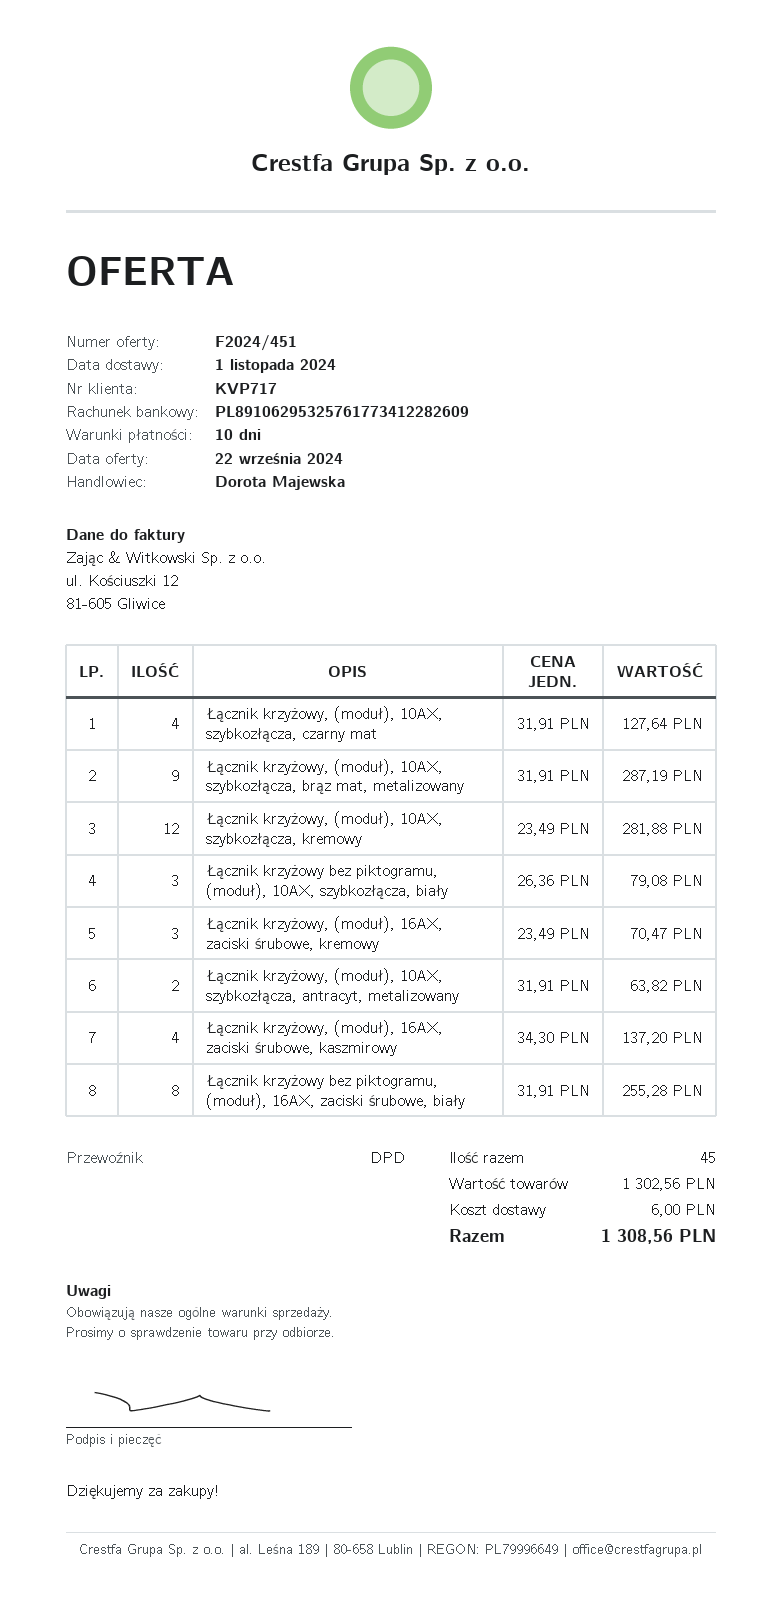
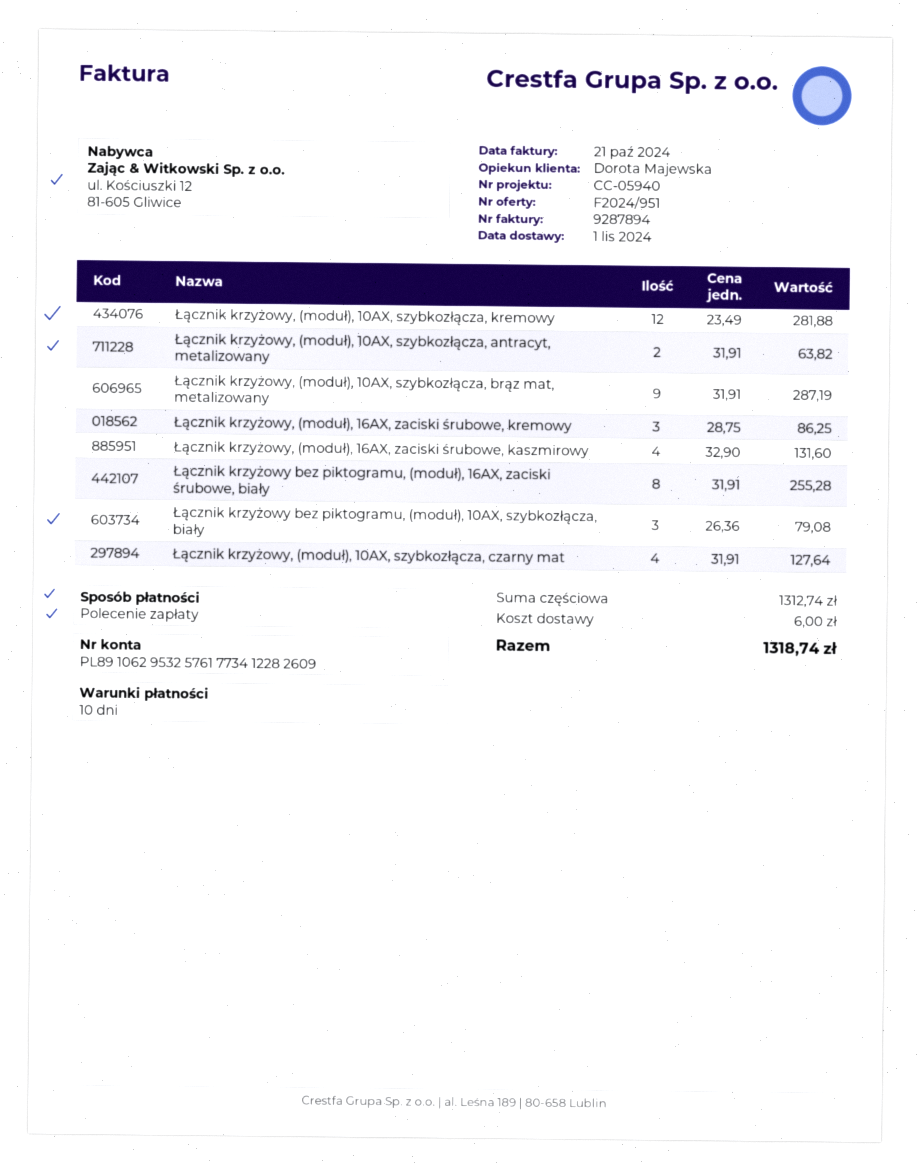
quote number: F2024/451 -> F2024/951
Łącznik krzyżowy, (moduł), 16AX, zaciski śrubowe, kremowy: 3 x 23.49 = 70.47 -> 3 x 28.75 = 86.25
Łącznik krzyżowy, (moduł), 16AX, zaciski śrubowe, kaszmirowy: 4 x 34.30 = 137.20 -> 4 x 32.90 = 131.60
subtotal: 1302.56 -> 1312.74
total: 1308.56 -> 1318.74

________________________

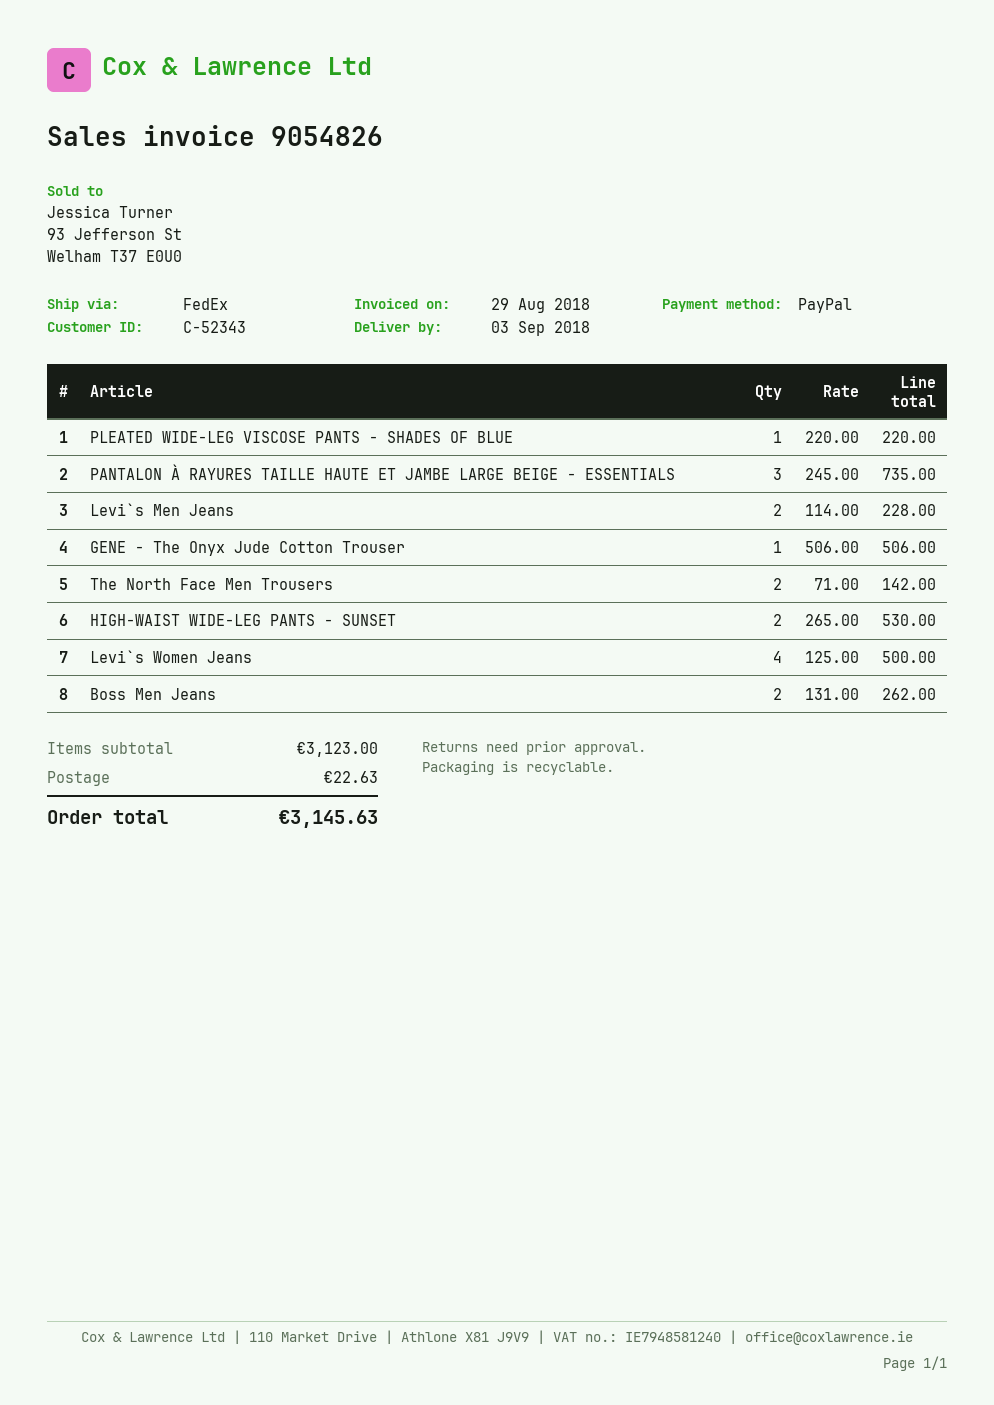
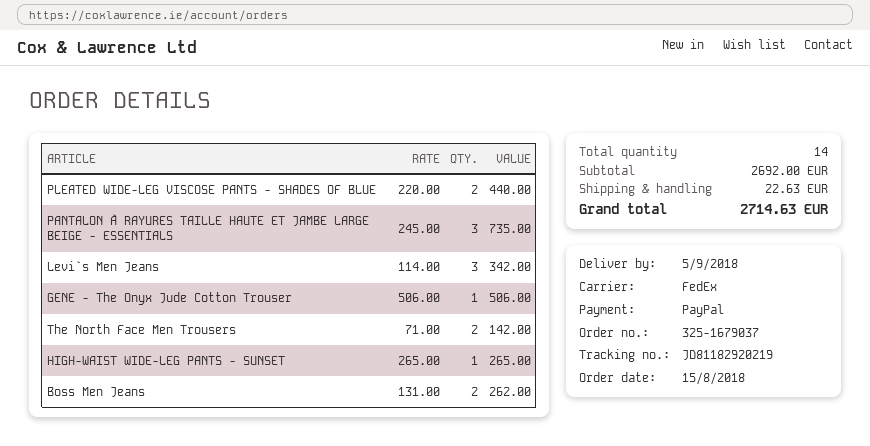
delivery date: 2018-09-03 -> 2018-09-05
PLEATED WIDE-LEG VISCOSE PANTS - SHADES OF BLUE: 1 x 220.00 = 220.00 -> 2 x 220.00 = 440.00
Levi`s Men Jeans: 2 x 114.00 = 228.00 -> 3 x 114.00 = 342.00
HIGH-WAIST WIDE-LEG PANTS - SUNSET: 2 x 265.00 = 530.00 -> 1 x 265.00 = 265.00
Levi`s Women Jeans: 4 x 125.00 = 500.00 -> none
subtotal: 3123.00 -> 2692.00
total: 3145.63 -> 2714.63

________________________

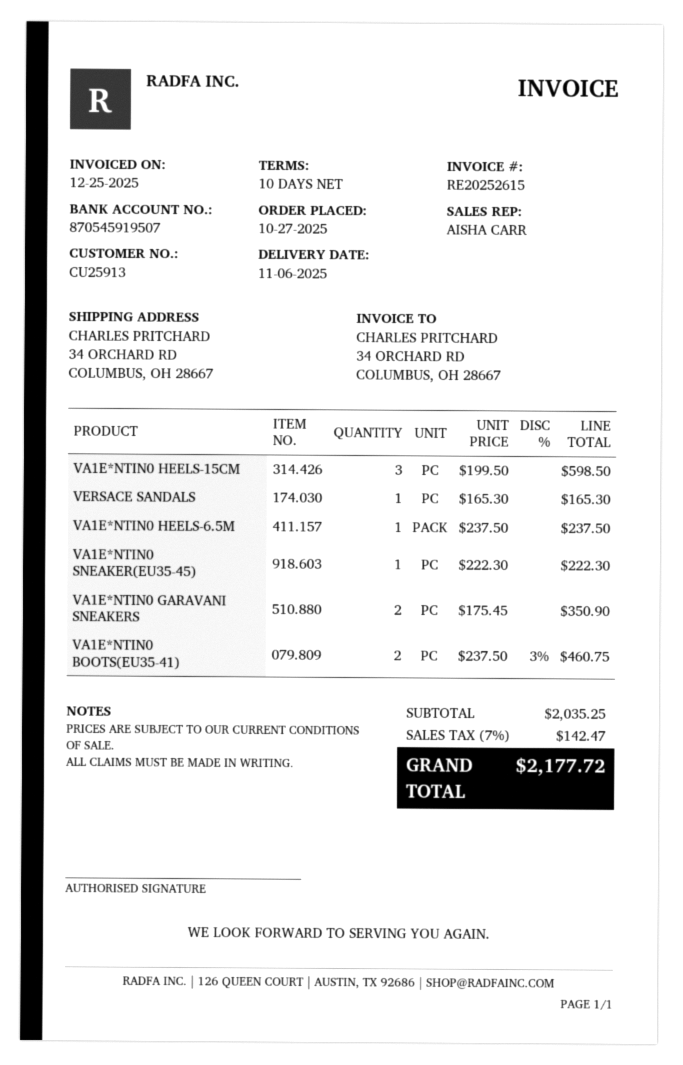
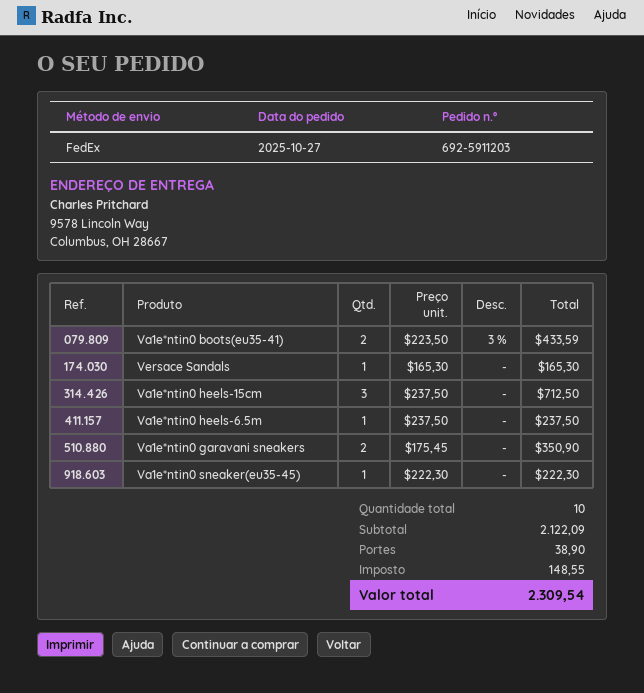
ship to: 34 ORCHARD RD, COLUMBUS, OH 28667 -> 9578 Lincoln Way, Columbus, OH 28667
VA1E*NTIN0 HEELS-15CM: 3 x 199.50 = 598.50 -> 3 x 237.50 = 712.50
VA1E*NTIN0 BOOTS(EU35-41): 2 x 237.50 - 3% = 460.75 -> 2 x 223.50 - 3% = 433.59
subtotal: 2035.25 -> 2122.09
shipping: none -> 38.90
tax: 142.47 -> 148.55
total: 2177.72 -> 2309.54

________________________

▶ Exercise description: Proceeding from the line containing "subtotal: 2035.25 -> 2122.09" through the line containing "total: 2177.72 -> 2309.54", transcribe the lines above exactly, both end lines included.

▶ Answer space:
subtotal: 2035.25 -> 2122.09
shipping: none -> 38.90
tax: 142.47 -> 148.55
total: 2177.72 -> 2309.54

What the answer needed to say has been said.